06 May 2008

Stranger Than Fiction (PG13)

What if you heard someone narrating your life, but no one else could? And, what if that voice spoke of your imminent doom? What would you do? That’s the subject of the existential comedy, Stranger Than Fiction.

Will Ferrell stars as Harold Crick, an IRS auditor whose life is pure routine: 36 strokes per tooth during the morning, the same amount minutes late for the bus on the way to work, and the same standard operating procedure throughout the work day. In essence, Harold’s life is already written for him. It isn’t until his watch goes haywire at the bus stop that he realizes his life is not his own. His life is controlled by the narrator in his mind. Or is it?

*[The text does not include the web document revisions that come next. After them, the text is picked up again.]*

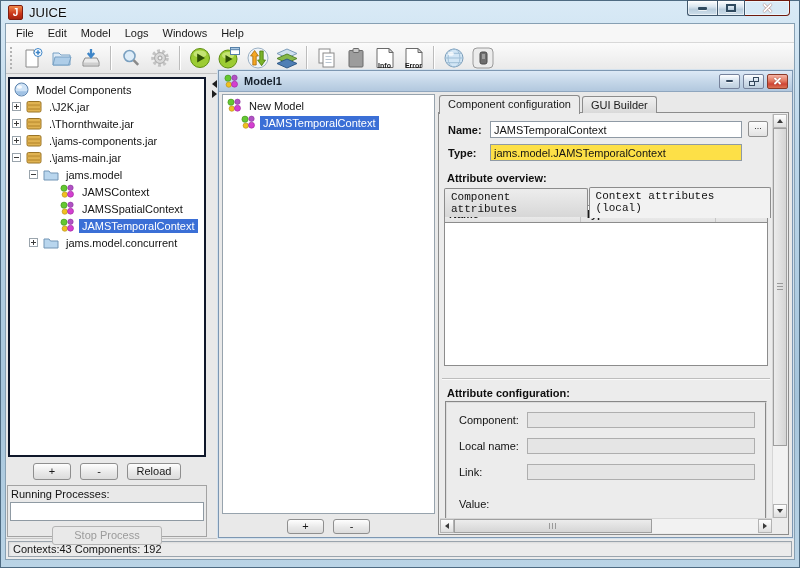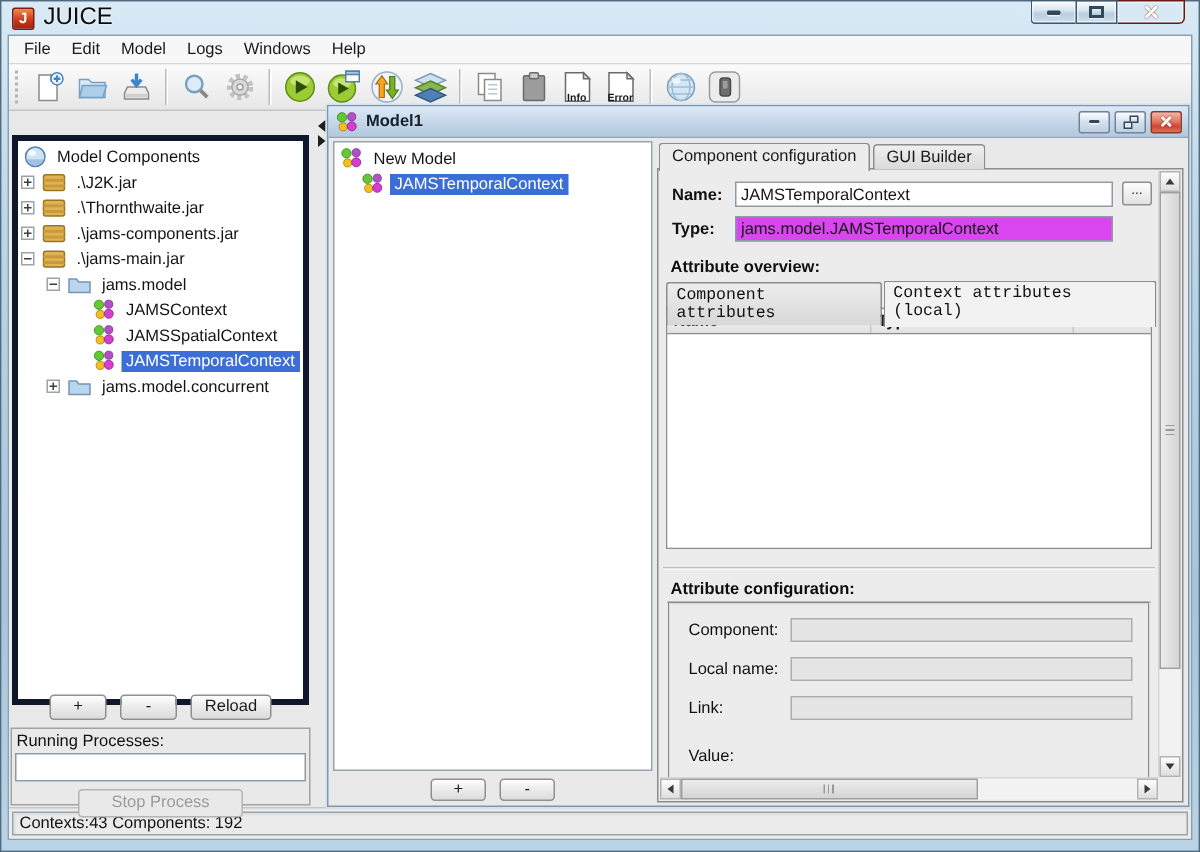--- a/index.html
+++ b/index.html
@@ -8,21 +8,21 @@
 
   .window { position:absolute; inset:0; width:800px; height:568px;
     background:linear-gradient(180deg,#d9eaf6 0%,#bdd7ea 25%,#a5c4db 70%,#bad4e6 100%);
     border:1px solid #4e6b82; }
 
   
   .titlebar { position:absolute; top:0; left:0; right:0; height:22px; display:flex; align-items:center; padding:0 7px; }
   .app-icon { width:15px; height:15px; border-radius:2px; border:1px solid #7e1d10;
     background:linear-gradient(180deg,#f08a4b,#ca3418 60%,#a52410); color:#fff; font-weight:bold; font-size:10px;
     display:flex; align-items:center; justify-content:center; }
-  .title-text { margin-left:6px; font-size:16px; color:#0c0c0c; text-shadow:0 0 2px #fff; }
+  .title-text { margin-left:6px; font-size:13px; color:#0c0c0c; text-shadow:0 0 2px #fff; }
   .win-controls { position:absolute; top:-1px; right:9px; display:flex; }
   .wbtn { height:16px; border:1px solid #41586d; display:flex; align-items:center; justify-content:center;
     background:linear-gradient(180deg,#fdfeff,#d9e6f0 40%,#b9cddd 60%,#cfdfeb); box-shadow:inset 0 0 0 1px rgba(255,255,255,.55); }
   .wbtn.minb { width:30px; border-radius:0 0 0 3px; border-right:none; }
   .wbtn.maxb { width:28px; }
   .wbtn.closeb { width:45px; border-left:none; border-radius:0 0 4px 0; border-color:#6e190d;
     background:linear-gradient(180deg,#f5b5a8,#e2english 0, #e07a65 40%, var(--close-red,#cf4434) 62%, #e69577); }
   .gdash { width:9px; height:3px; background:#2f4a5f; border-radius:1px; box-shadow:0 1px 0 rgba(255,255,255,.7); }
   .gbox { width:10px; height:8px; border:2px solid #2f4a5f; box-shadow:0 1px 0 rgba(255,255,255,.5); }
   .gx { position:relative; width:11px; height:10px; }
@@ -41,22 +41,22 @@
     display:flex; align-items:center; padding:0 2px; }
   .tb-handle { width:4px; height:22px; border-left:2px dotted #b3b3b3; margin:0 4px 0 2px; }
   .tb-sep { width:1px; height:24px; background:#bcbcbc; box-shadow:1px 0 0 #fff; margin:0 5px; }
   .tb-btn { width:29px; height:28px; display:flex; align-items:center; justify-content:center; position:relative; border-radius:2px; }
   .tb-badge { position:absolute; bottom:3px; left:0; right:0; text-align:center; font-size:7px; font-weight:bold; color:#1a1a1a; }
 
   .content { flex:1; position:relative; background:#e9e9e9; }
 
   
   .sidebar { position:absolute; left:0; top:0; bottom:0; width:204px; }
-  .tree-box { position:absolute; left:2px; top:16px; width:198px; height:380px; background:#fff;
-    border:4px solid #0f172a; overflow:hidden; padding-top:2px; }
+  .tree-box { position:absolute; left:2px; top:3px; width:198px; height:380px; background:#fff;
+    border:2px solid #0f172a; overflow:hidden; padding-top:2px; }
   .trow { display:flex; align-items:center; height:17px; white-space:nowrap; }
   .ind { display:inline-block; flex:none; }
   .handle { position:relative; width:9px; height:9px; border:1px solid #9aa4ac; background:#fff; flex:none; margin-right:5px; }
   .handle .hl { position:absolute; left:1px; right:1px; top:3px; height:1px; background:#3c3c3c; }
   .handle .vl { position:absolute; top:1px; bottom:1px; left:3px; width:1px; background:#3c3c3c; }
   .ticon { flex:none; margin-right:4px; display:flex; }
   .tlabel { padding:1px 3px; color:#141414; }
   .tlabel.sel { background:var(--sel,#3b6fd6); color:#fff; }
 
   .side-buttons { position:absolute; top:389px; left:2px; width:198px; display:flex; justify-content:center; gap:9px; }
@@ -104,21 +104,21 @@
   .tab { border:1px solid #8c8c8c; border-bottom:none; border-radius:3px 3px 0 0; padding:2px 8px; margin-right:2px;
     background:linear-gradient(#f0f0f0,#d9d9d9); color:#1a1a1a; }
   .tab.active { background:#ececec; padding-bottom:4px; margin-bottom:-1px; }
   .tab-content { position:absolute; left:0; right:0; top:18px; bottom:0; border:1px solid #8c8c8c; background:#ececec; z-index:1; }
 
   .view { position:absolute; left:1px; top:1px; right:16px; bottom:16px; overflow:hidden; }
   .frow { position:absolute; display:flex; align-items:center; }
   .flabel { font-weight:bold; width:42px; flex:none; }
   .tfield { flex:1; height:17px; background:#fff; border:1px solid #8f9aa5;
     font-family:"Liberation Sans",sans-serif; font-size:11px; padding:0 3px; color:#141414; }
-  .tfield.ro { background:#d946ef; }
+  .tfield.ro { background:#fde047; }
   .more-btn { position:absolute; right:4px; top:7px; width:20px; height:16px; font-size:9px; line-height:8px; padding:0;
     background:linear-gradient(#fdfdfd,#e2e2e2); border:1px solid #8f8f8f; border-radius:2px; }
   .sec-label { position:absolute; font-weight:bold; color:#0e0e0e; }
 
   .tabs2 { position:absolute; left:4px; top:73px; display:flex; align-items:flex-end; z-index:3;font-family:Liberation Mono, monospace; }
   .tab2 { border:1px solid #8c8c8c; border-bottom:none; border-radius:2px 2px 0 0; padding:2px 6px; margin-right:1px;
     background:linear-gradient(#ededed,#d7d7d7); }
   .tab2.active { background:#f2f2f2; padding-bottom:4px; margin-bottom:-1px; }
   .tableview { position:absolute; left:4px; right:4px; top:91px; height:161px; border:1px solid #8c8c8c; background:#fff; z-index:2; }
   .thead { display:flex; height:17px; background:linear-gradient(#ffffff,#e1e1e1); border-bottom:1px solid #8c8c8c; }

After consulting Literature Professor Jules Hilbert (Dustin Hoffman), Harold discovers that he’s not exactly nuts. The voice he’s hearing is actually the voice of Karen Eiffel (Emma Thompson), an author notorious for killing off her main characters in unusual ways. Everything she writes, he does. Luckily for Harold, she’s suffering writer’s block. Following Prof. Hilbert’s advice, Harold tries to turn his story from the tragedy Karen’s writing to a comedy by pursuing his love interest Ana Pascal (Maggie Gyllenhaal), a radical anarchist type he’s auditing. But can Harold rewrite his own story? And if he can’t, will he be able to reach the elusive author and convince her not to kill him?

This story is highly worth the watch, and should delight your internal freewill vs. predetermined conflict. Are our lives already written by the stars, as Octavio Paz puts it? Or, can we shape our own destinies?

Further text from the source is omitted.